Maybe it would help to look at it from a game designer's point of view. You have 20-some characters, each with dozens of moves. Their moves have a lot of variety to them: some teleport, some shoot projectiles, some can armour, and so on. So you want to have a wide variety of characters with a wide variety of moves and a wide variety of play styles. Now, make the game in such a way that it is in perfect balance, so that no character has any inherent advantage over any other character overall.

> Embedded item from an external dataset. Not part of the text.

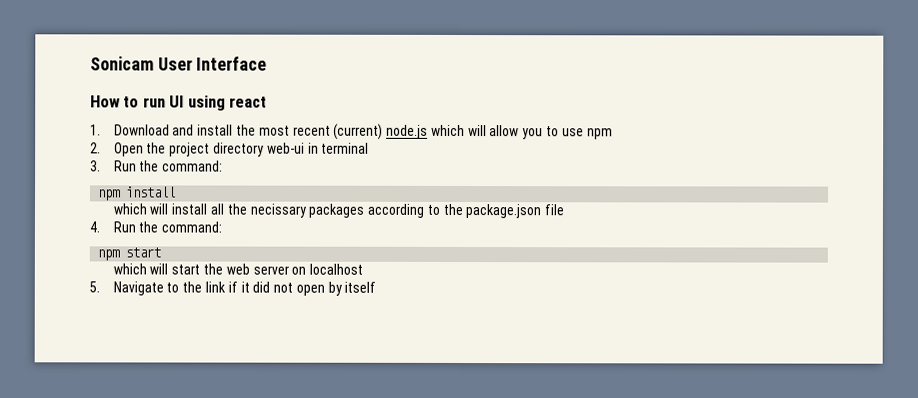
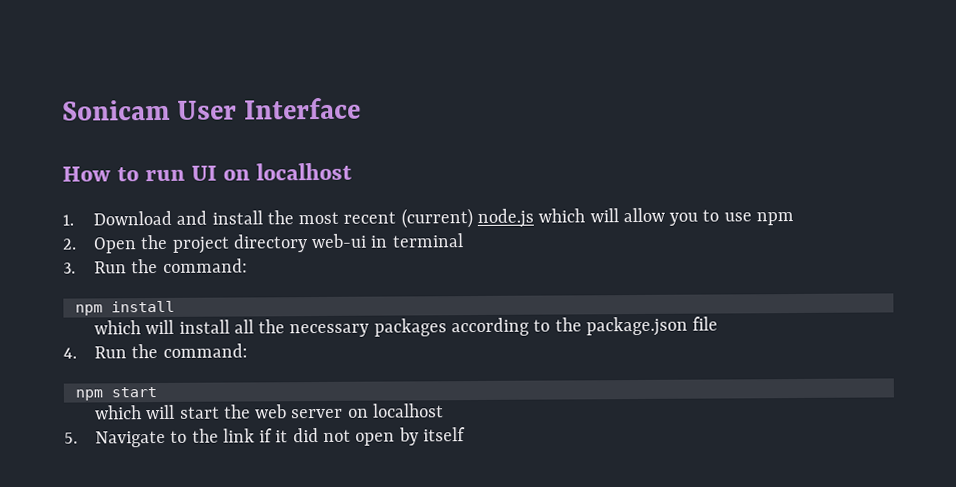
[187,95,268,111] using react -> [223,162,353,181] on localhost
[249,203,306,218] necissary -> [289,323,370,338] necessary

That is pretty hard to do, Sir. You can have a a couple dozen people working on the game playtesting it, while they are also coding, doing character design, etc. You can bring in some high-level players for about a week (which is all they got AFAIK) to give some input. Yet, there is only so much you can do in advance. When the game is released and there a million people playing, when there are thousands upon thousands of people putting hours and days and weeks into each character to discover tricks and tech, of course there are going to be disparities that emerge.

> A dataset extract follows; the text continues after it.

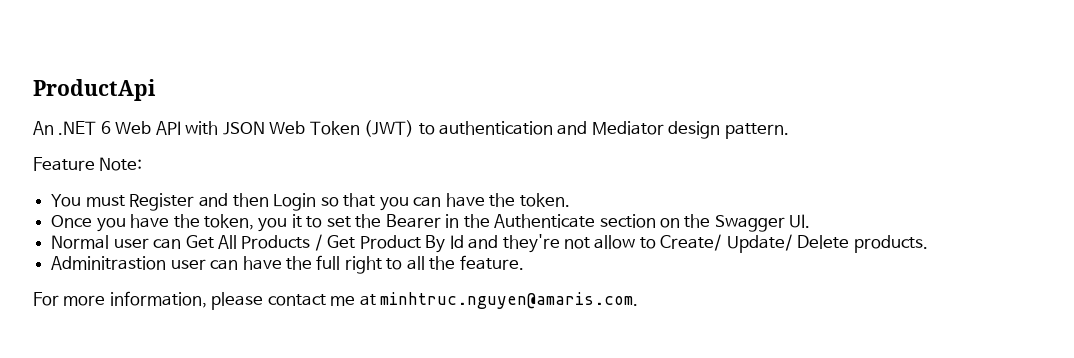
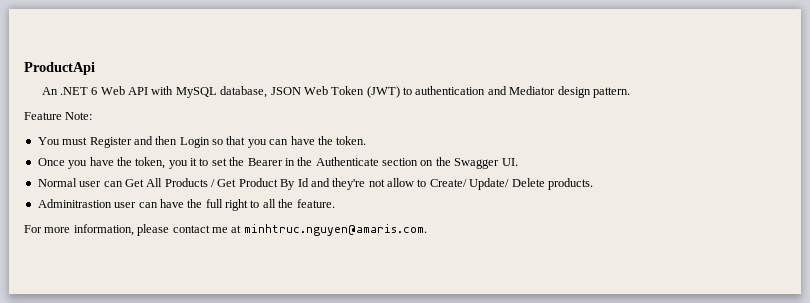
(219, 128) none -> [175,86,268,98] MySQL database,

If you have two characters with two moves each, it is probably pretty easy to make them balanced. When you have dozens of characters with dozens of moves, mathematically it becomes nigh impossible to have a perfectly balanced game, particularly one that is perfectly balanced upon release. Does anyone have an example of a complicated, intricate fighting game with a multitude of characters that was absolutely perfectly balanced upon release? Aren't the constant patches from NRS evidence that they are trying to make IGAU balanced? Maybe the "philosophy" of NRS is that they would like to have a balanced game, are trying to have a balanced game, but it isn't as easy as clicking your ruby slippers together.